In 1940, at the age of 77, she suffered a heart attack in Trinidad. Local monks apparently found her dying on the side of a road with a butterfly net in her hand. She was buried in an unmarked grave in Woodbrook Cemetery, Port of Spain, Trinidad.

Shortly after, the Norwich Castle Museum in England received her legacy in the form of beautiful mahogany boxes containing more than 22,000 butterfly specimens from five continents, and a sealed Japanese chest which, at the express wish of its owner, could only be opened on April 15, 1978.

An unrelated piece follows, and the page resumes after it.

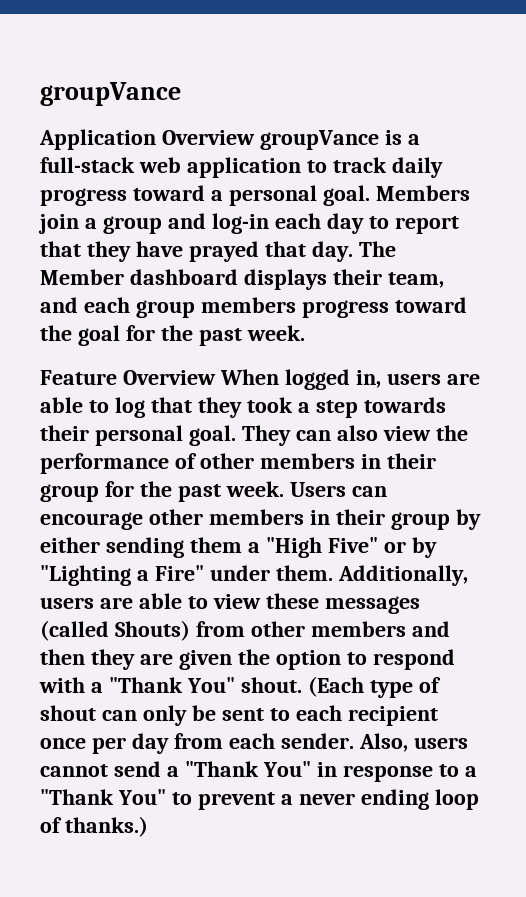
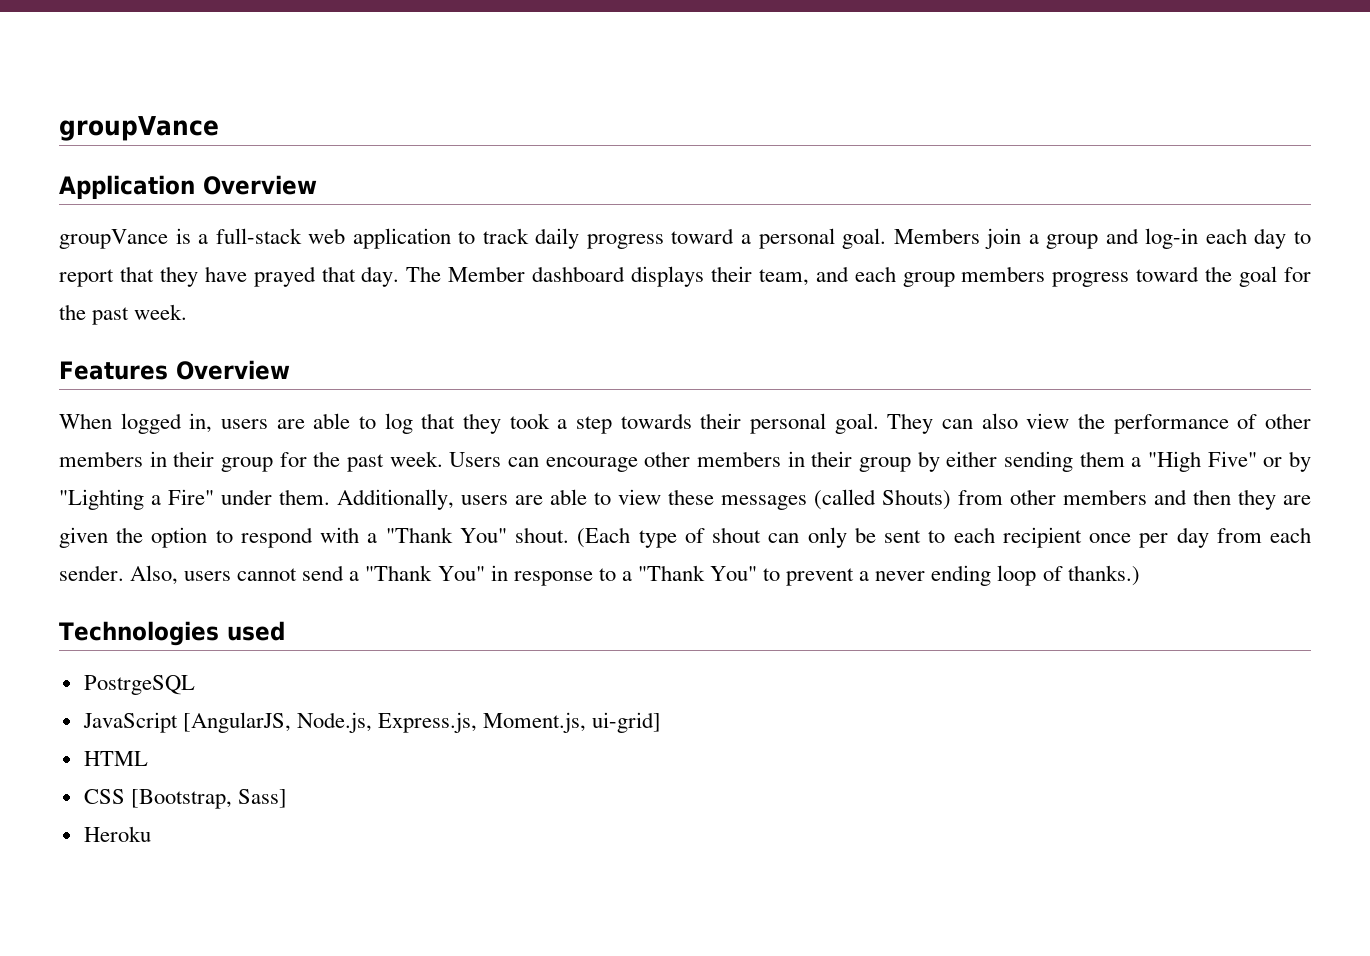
(255, 137) none -> (317, 185) //
[40,370,216,385] Feature Overview -> [59,360,290,380] Features Overview //
(148, 826) none -> [59,621,285,646] [83,675,195,695] [82,712,662,733] [83,751,148,766] [83,789,287,809] [83,826,151,842] // Technologies used // PostrgeSQL // JavaScript [AngularJS, Node.js, Express.js, Moment.js, ui-grid] // HTML // CSS [Bootstrap, Sass] // Heroku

Thus it took 38 years after the death of this pioneer to discover the vicissitudes of her travels and her life through the twelve volumes of her personal diaries that she had begun writing at the age of 15, just a century earlier, on April 15, 1878, and which reveal that, like a butterfly, Margaret Fountaine's life was characterized by the freedom to fly and by personal transformation. Upon opening the chest, a handwritten note read: "To the reader, who may not yet be born, I leave this record of the wild and fearless life of one who never grew up and who enjoyed and suffered much."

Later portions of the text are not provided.